Synertone Communication Corporation

(Incorporated in the Cayman Islands with limited liability)

(Stock Code: 1613)

PROPOSED ISSUE OF CONVERTIBLE BONDS

UNDER GENERAL MANDATE

On 25 September 2019 (after trading hours of the Stock Exchange), the Company and the Subscriber entered into the Subscription Agreement, pursuant to which the Company has conditionally agreed to issue, and the Subscriber has conditionally agreed to subscribe for, the Convertible Bonds in an aggregate principal amount of HK$69,316,000 in tranche(s) in accordance with the written demand(s) by the Company to be made within twelve (12) months immediately after the Completion Date.

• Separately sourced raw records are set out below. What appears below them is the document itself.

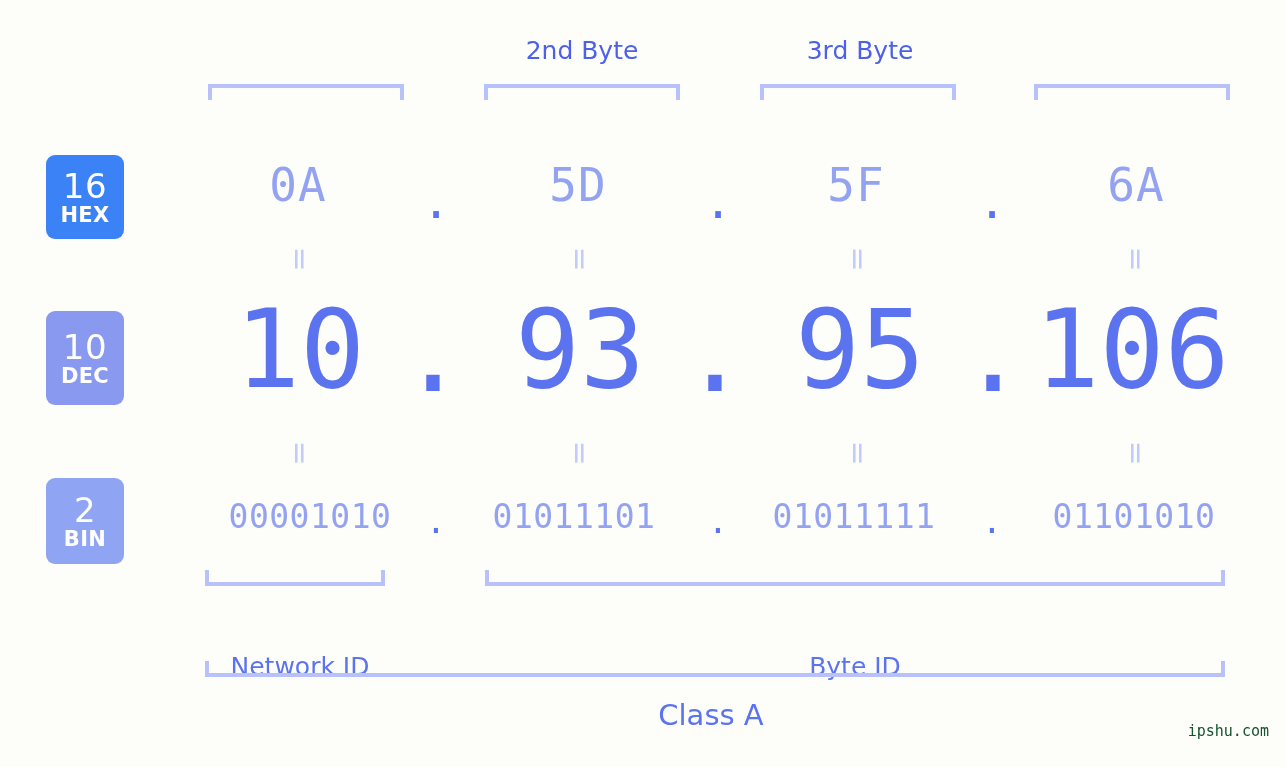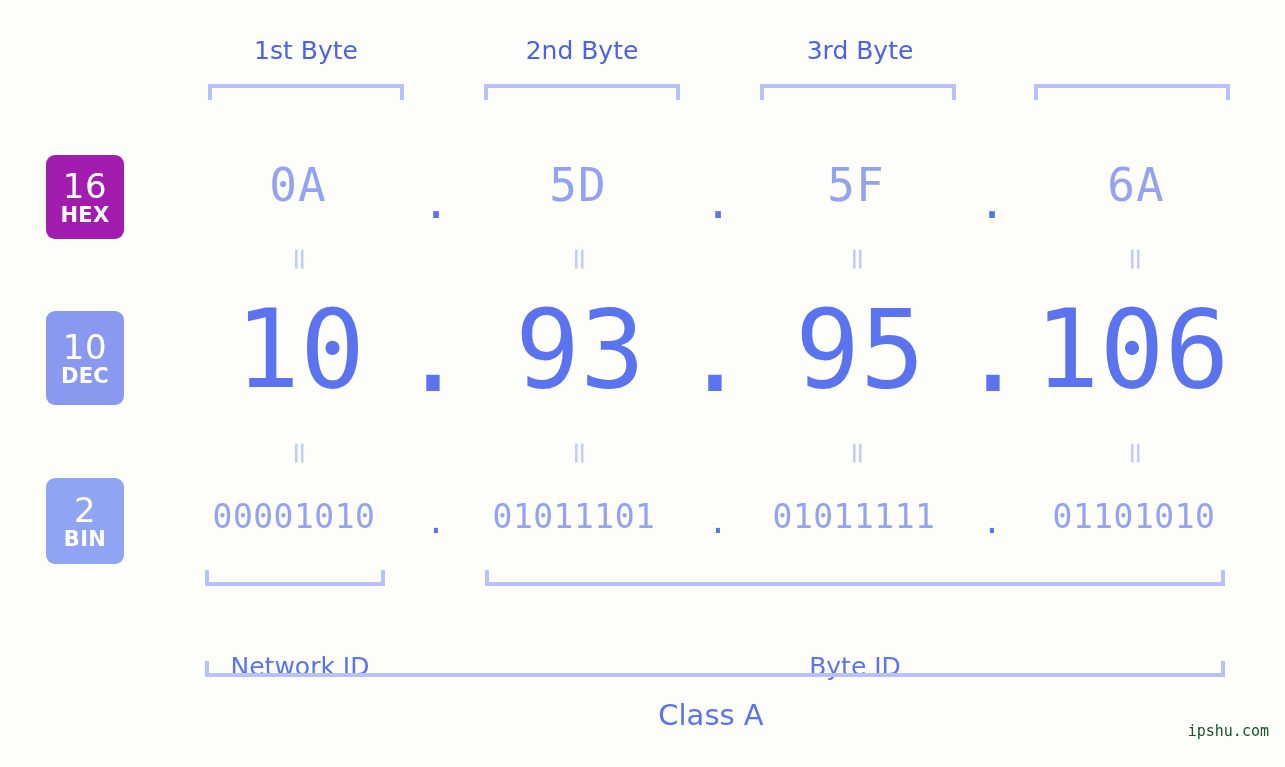"1st Byte" div.byte-label { html: <div>1st Byte</div> -> none }
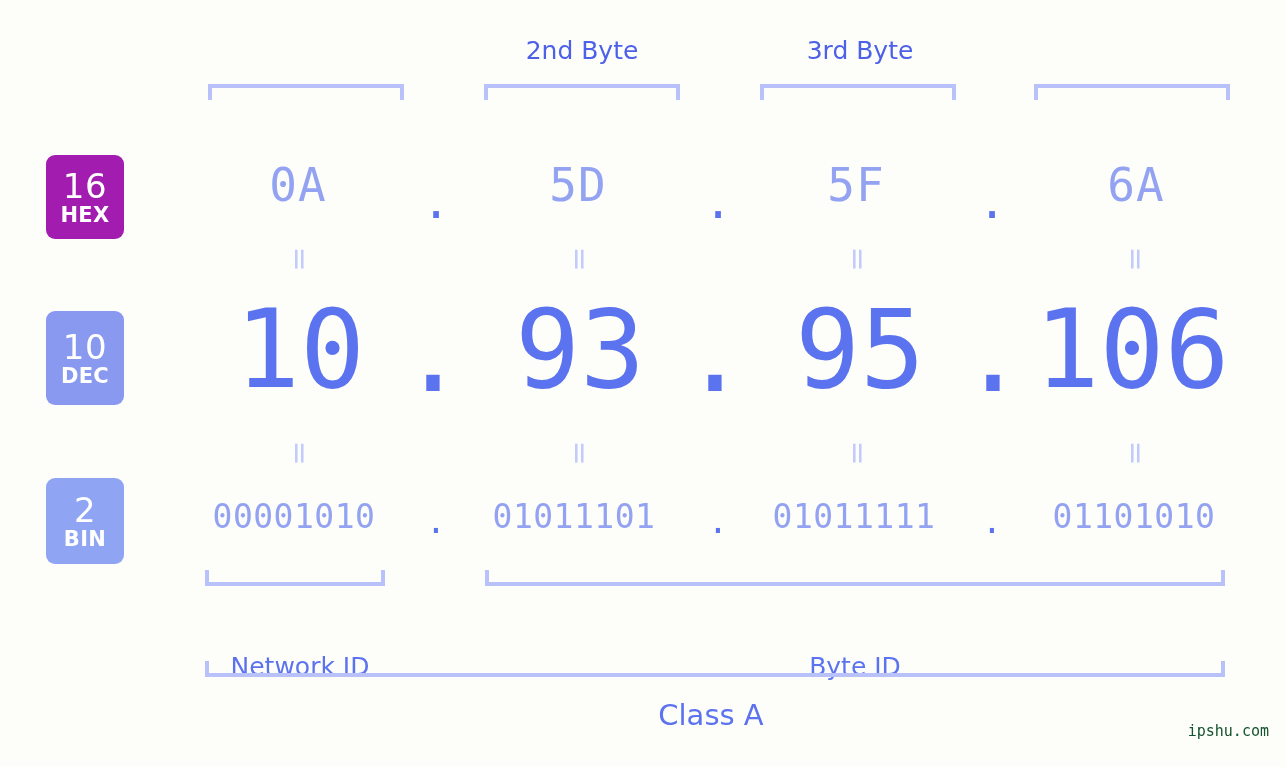"16" #badge-hex { background: #a21caf -> #3b82f6 }
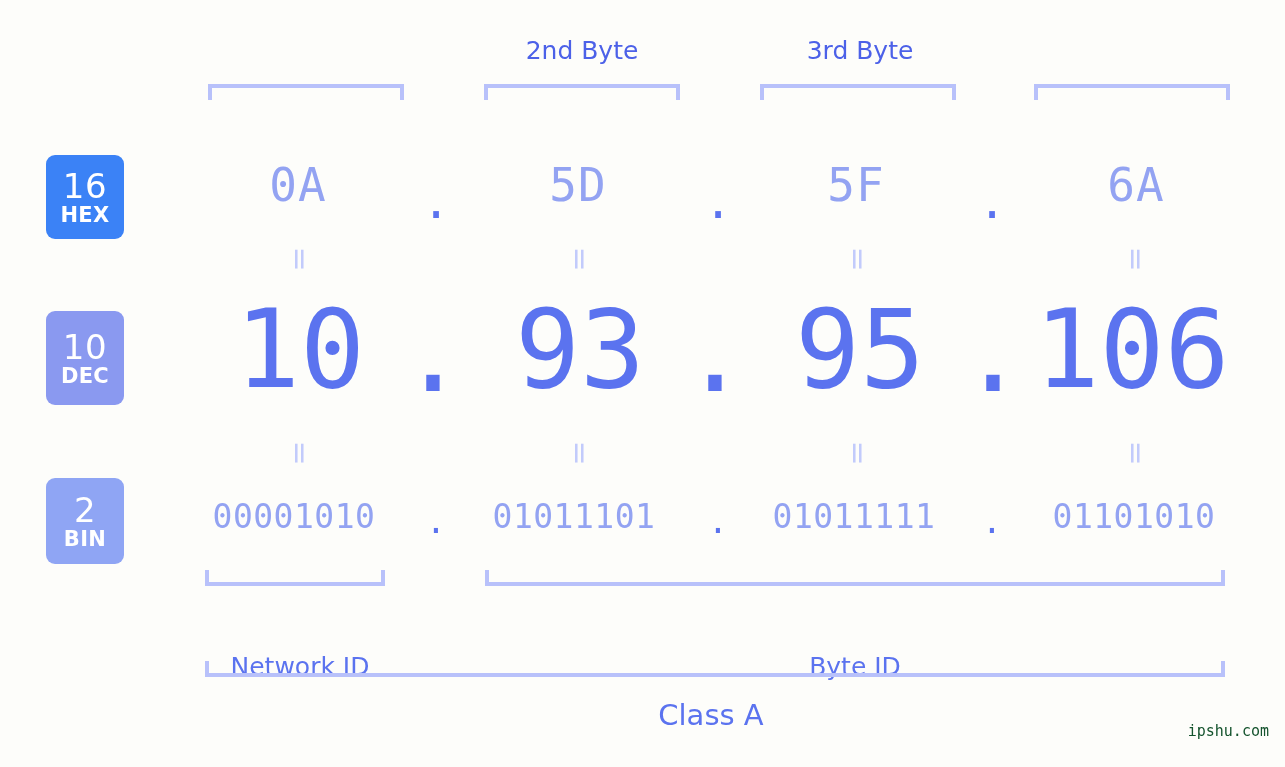"00001010" div.val { left: 178px -> 194px }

Upon full conversion of the Convertible Bonds at the Conversion Price of HK$0.0806 per Conversion Share (subject to adjustments), a total of 860,000,000 Conversion Shares will be allotted and issued to the Subscriber, representing (i) approximately 19.99% of the issued share capital of the Company as at the date of this announcement; and (ii) approximately 16.66% of the issued share capital of the Company as enlarged by the issue of the Conversion Shares, assuming there is no other change in the issued share capital of the Company between the date of this announcement and the full conversion of the Convertible Bonds.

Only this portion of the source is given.